A 5ª Promotoria de Justiça de Sete Lagoas e Curadoria de Defesa do Patrimônio Público moveu uma Ação Civil Pública de Responsabilidade por Atos de Improbidade Administrativa com pedido de tutela de urgência contra a vereadora de Inhaúma, Patrícia Ribeiro de Araújo.
Na Ação Civil Pública, o Ministério Público esclarece que a vereadora vem acumulando desde 1º de janeiro de 2017, três cargos, sendo dois como professora do Estado e do Município de Inhaúma e uma de vereadora, o que pela Lei, se torna proibido por não haver compatibilidade de horário para o exercício das três funções.
Conforme consta na Ação, Patrícia Ribeiro de Araújo recebe como professora de Educação Básica Nível I para dar aulas de matemática concursada pelo Estado, R$ 2.353,62 com carga horária de segunda a quarta-feira, de 7 às 11h30min.
Esse cargo na Secretaria Estadual de Educação ela ocupa desde 02/02/2005.
Já no Município de Inhaúma, Patrícia Ribeiro de Araújo ocupa desde 10/05/1994, o cargo de professora com remuneração de R$ 1.803,84, com carga horária diária de 12h20min às 16h50min.
Como vereadora está no cargo desde 1º de janeiro de 2017, com vencimentos de R$ 3.603,40, com reuniões ordinárias todas as quintas-feiras, às 19h30min.
Tal situação infringe a Lei de Improbidade Administrativa – Lei nº 8.429/92.
Descumpriu Termo de Ajustamento de Conduta
Conforme a Ação Civil Pública movida pelo Ministério Público de Minas Gerais (MPMG), após constatada a irregularidade foi apresentado a vereadora um Termo de Ajustamento de Conduta (TAC), onde ela teria até 48 horas para abrir mão da remuneração de um dos cargos, sendo inclusive indicado um dos quais ela é concursada, mas a vereadora não teria cumprido.

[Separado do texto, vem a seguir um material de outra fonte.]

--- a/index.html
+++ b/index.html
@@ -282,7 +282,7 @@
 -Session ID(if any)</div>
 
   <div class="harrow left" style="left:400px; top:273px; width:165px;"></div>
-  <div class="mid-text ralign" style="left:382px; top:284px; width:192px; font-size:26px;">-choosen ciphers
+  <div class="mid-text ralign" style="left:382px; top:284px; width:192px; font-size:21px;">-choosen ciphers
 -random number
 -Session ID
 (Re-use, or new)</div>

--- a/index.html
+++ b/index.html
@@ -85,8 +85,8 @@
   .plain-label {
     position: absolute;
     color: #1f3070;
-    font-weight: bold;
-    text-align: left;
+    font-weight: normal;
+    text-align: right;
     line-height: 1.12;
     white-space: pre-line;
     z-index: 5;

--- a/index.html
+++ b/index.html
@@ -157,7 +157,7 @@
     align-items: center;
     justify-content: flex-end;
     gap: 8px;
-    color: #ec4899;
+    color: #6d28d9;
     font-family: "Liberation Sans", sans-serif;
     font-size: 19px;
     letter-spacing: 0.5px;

Pela segunda vez o MPMG apresentou uma nova proposta, ignorada pela vereadora.
Diante dessa situação, foi movida a Ação com pedido de tutela de urgência, exigindo que a vereadora devolva os valores recebidos de forma indevida que só no seu primeiro mandato somam R$ 187.512,00 – Cento e oitenta e sete mil, quinhentos e doze reais.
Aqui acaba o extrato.